PROBLEM TO SOLVE →
From the first line to the last, restate the data exactly, leaving out the images.

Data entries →
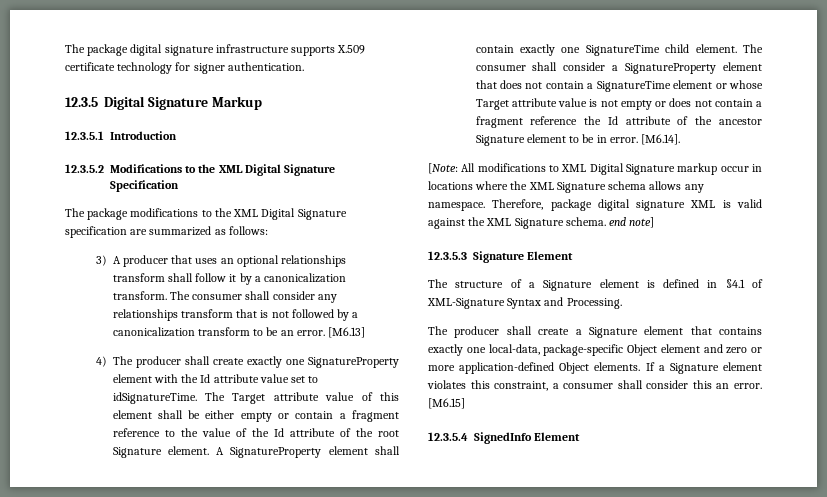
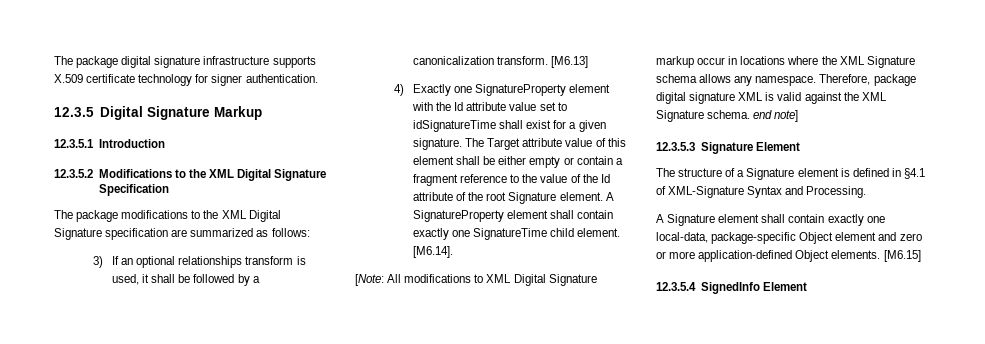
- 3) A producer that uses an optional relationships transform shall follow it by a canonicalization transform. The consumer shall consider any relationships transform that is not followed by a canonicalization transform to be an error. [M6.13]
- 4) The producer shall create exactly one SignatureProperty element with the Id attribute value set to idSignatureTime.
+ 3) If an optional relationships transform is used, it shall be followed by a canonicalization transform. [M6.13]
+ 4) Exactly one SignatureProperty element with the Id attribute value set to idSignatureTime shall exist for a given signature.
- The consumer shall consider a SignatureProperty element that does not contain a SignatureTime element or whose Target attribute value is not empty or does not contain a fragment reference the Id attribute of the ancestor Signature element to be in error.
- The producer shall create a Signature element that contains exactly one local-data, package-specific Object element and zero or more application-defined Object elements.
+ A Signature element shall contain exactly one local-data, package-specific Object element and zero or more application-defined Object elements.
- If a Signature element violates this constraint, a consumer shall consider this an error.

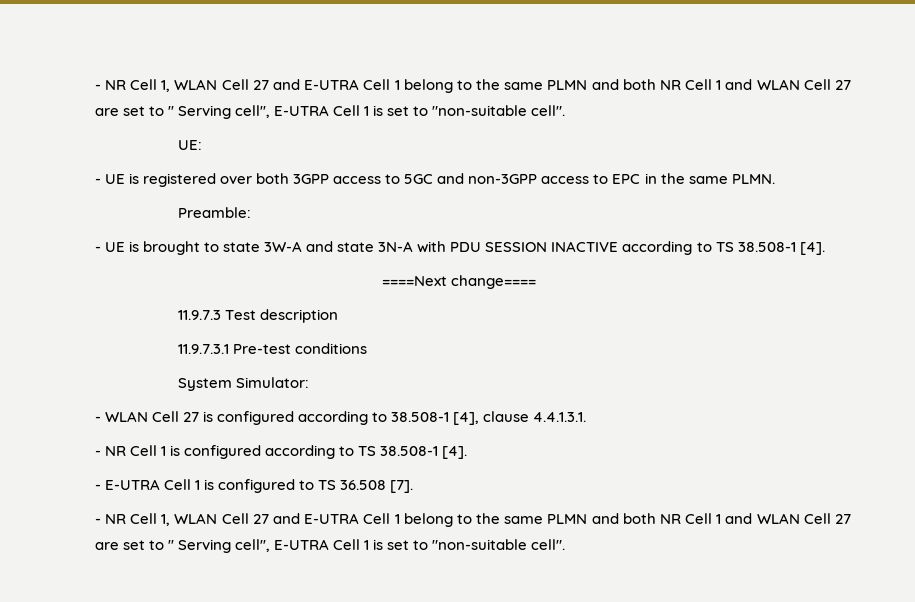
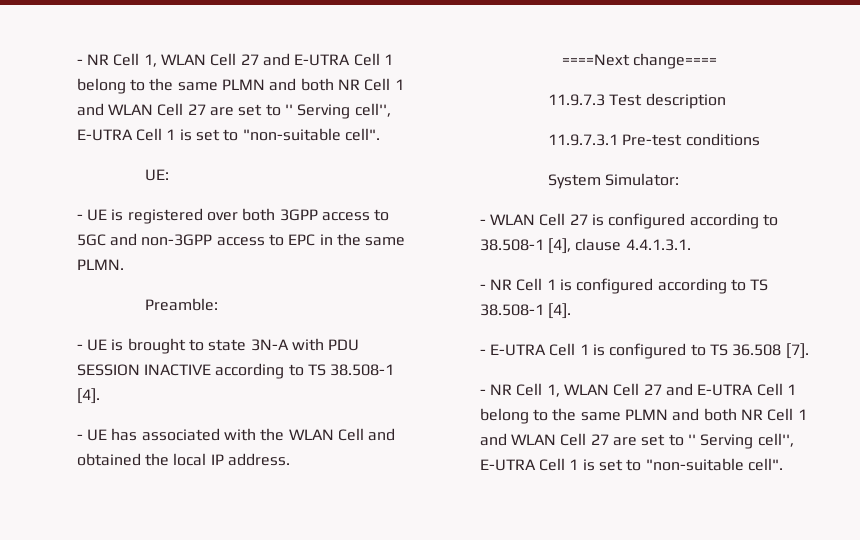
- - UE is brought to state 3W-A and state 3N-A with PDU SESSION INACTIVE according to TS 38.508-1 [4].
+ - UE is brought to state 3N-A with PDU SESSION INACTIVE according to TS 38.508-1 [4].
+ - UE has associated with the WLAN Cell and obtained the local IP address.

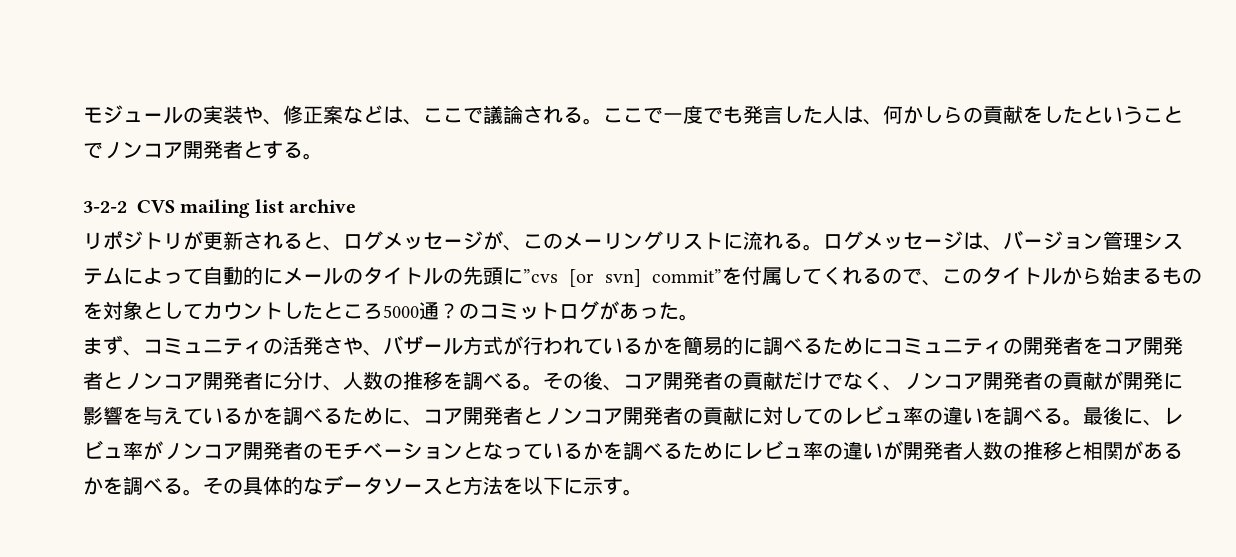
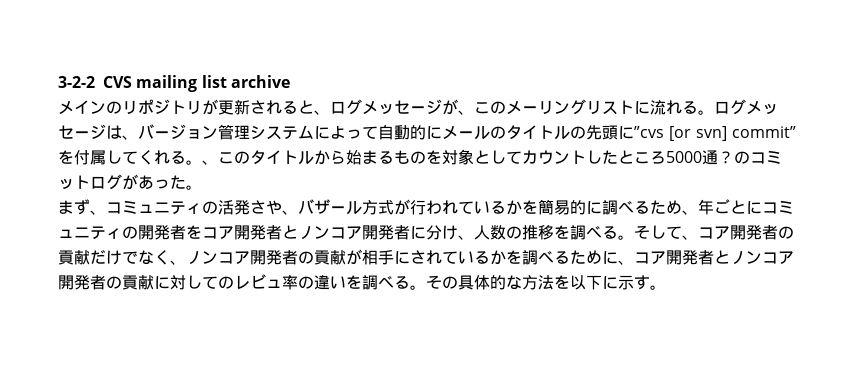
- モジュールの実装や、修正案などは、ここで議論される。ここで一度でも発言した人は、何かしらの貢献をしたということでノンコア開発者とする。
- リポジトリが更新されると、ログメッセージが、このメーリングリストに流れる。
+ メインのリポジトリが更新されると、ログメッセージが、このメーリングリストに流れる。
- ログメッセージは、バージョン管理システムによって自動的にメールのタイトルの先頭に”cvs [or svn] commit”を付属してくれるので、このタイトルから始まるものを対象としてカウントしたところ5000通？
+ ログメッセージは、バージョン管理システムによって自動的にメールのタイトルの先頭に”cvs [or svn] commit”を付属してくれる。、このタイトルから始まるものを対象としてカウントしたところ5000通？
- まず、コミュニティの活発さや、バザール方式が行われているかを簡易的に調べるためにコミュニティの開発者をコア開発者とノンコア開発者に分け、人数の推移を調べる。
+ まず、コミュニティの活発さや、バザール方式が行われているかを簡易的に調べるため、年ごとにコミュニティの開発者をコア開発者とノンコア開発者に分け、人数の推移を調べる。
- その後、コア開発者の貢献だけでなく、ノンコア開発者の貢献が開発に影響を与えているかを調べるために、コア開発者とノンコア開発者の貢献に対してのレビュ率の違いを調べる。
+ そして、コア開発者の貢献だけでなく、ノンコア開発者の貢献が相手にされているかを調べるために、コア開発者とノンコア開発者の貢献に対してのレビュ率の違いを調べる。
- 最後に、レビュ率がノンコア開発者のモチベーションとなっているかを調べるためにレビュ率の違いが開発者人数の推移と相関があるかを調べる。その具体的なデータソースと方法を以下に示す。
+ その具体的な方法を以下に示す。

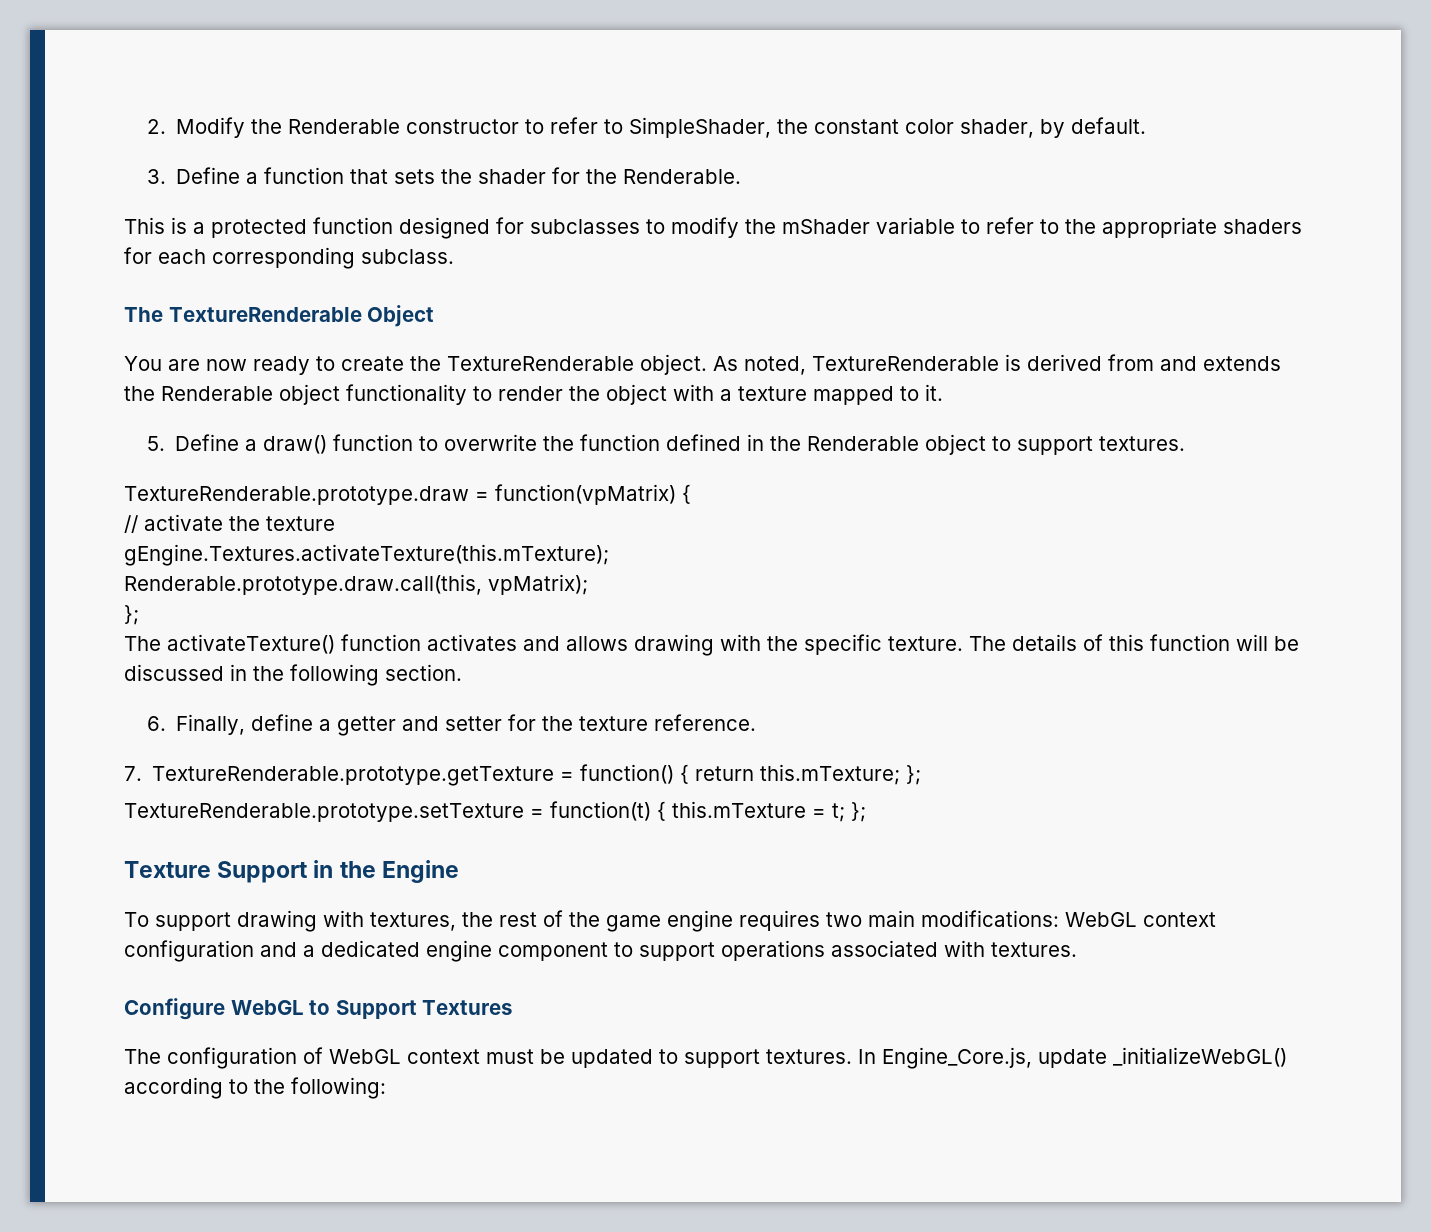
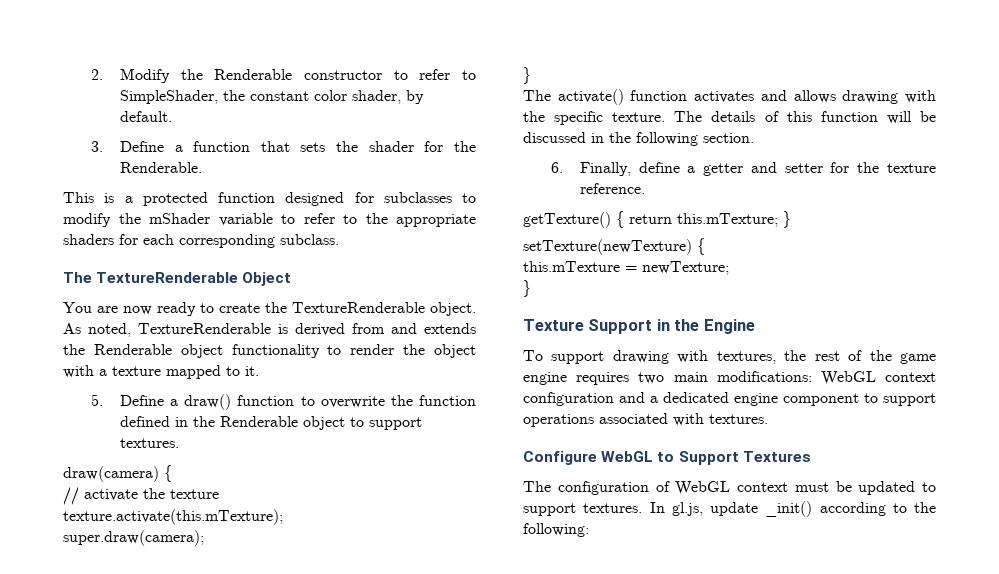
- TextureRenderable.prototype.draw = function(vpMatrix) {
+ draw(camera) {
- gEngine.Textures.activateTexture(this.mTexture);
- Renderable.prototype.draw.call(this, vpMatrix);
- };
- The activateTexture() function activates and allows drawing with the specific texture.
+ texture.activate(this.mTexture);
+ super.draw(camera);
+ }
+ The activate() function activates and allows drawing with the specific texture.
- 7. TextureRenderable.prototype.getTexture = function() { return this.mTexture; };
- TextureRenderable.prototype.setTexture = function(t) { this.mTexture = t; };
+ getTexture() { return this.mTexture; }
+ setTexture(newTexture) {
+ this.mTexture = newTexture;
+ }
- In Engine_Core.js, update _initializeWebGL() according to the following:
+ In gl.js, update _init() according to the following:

RESULT OF THIS TASK →
- 3) A producer that uses an optional relationships transform shall follow it by a canonicalization transform. The consumer shall consider any relationships transform that is not followed by a canonicalization transform to be an error. [M6.13]
- 4) The producer shall create exactly one SignatureProperty element with the Id attribute value set to idSignatureTime.
+ 3) If an optional relationships transform is used, it shall be followed by a canonicalization transform. [M6.13]
+ 4) Exactly one SignatureProperty element with the Id attribute value set to idSignatureTime shall exist for a given signature.
- The consumer shall consider a SignatureProperty element that does not contain a SignatureTime element or whose Target attribute value is not empty or does not contain a fragment reference the Id attribute of the ancestor Signature element to be in error.
- The producer shall create a Signature element that contains exactly one local-data, package-specific Object element and zero or more application-defined Object elements.
+ A Signature element shall contain exactly one local-data, package-specific Object element and zero or more application-defined Object elements.
- If a Signature element violates this constraint, a consumer shall consider this an error.

- - UE is brought to state 3W-A and state 3N-A with PDU SESSION INACTIVE according to TS 38.508-1 [4].
+ - UE is brought to state 3N-A with PDU SESSION INACTIVE according to TS 38.508-1 [4].
+ - UE has associated with the WLAN Cell and obtained the local IP address.

- モジュールの実装や、修正案などは、ここで議論される。ここで一度でも発言した人は、何かしらの貢献をしたということでノンコア開発者とする。
- リポジトリが更新されると、ログメッセージが、このメーリングリストに流れる。
+ メインのリポジトリが更新されると、ログメッセージが、このメーリングリストに流れる。
- ログメッセージは、バージョン管理システムによって自動的にメールのタイトルの先頭に”cvs [or svn] commit”を付属してくれるので、このタイトルから始まるものを対象としてカウントしたところ5000通？
+ ログメッセージは、バージョン管理システムによって自動的にメールのタイトルの先頭に”cvs [or svn] commit”を付属してくれる。、このタイトルから始まるものを対象としてカウントしたところ5000通？
- まず、コミュニティの活発さや、バザール方式が行われているかを簡易的に調べるためにコミュニティの開発者をコア開発者とノンコア開発者に分け、人数の推移を調べる。
+ まず、コミュニティの活発さや、バザール方式が行われているかを簡易的に調べるため、年ごとにコミュニティの開発者をコア開発者とノンコア開発者に分け、人数の推移を調べる。
- その後、コア開発者の貢献だけでなく、ノンコア開発者の貢献が開発に影響を与えているかを調べるために、コア開発者とノンコア開発者の貢献に対してのレビュ率の違いを調べる。
+ そして、コア開発者の貢献だけでなく、ノンコア開発者の貢献が相手にされているかを調べるために、コア開発者とノンコア開発者の貢献に対してのレビュ率の違いを調べる。
- 最後に、レビュ率がノンコア開発者のモチベーションとなっているかを調べるためにレビュ率の違いが開発者人数の推移と相関があるかを調べる。その具体的なデータソースと方法を以下に示す。
+ その具体的な方法を以下に示す。

- TextureRenderable.prototype.draw = function(vpMatrix) {
+ draw(camera) {
- gEngine.Textures.activateTexture(this.mTexture);
- Renderable.prototype.draw.call(this, vpMatrix);
- };
- The activateTexture() function activates and allows drawing with the specific texture.
+ texture.activate(this.mTexture);
+ super.draw(camera);
+ }
+ The activate() function activates and allows drawing with the specific texture.
- 7. TextureRenderable.prototype.getTexture = function() { return this.mTexture; };
- TextureRenderable.prototype.setTexture = function(t) { this.mTexture = t; };
+ getTexture() { return this.mTexture; }
+ setTexture(newTexture) {
+ this.mTexture = newTexture;
+ }
- In Engine_Core.js, update _initializeWebGL() according to the following:
+ In gl.js, update _init() according to the following:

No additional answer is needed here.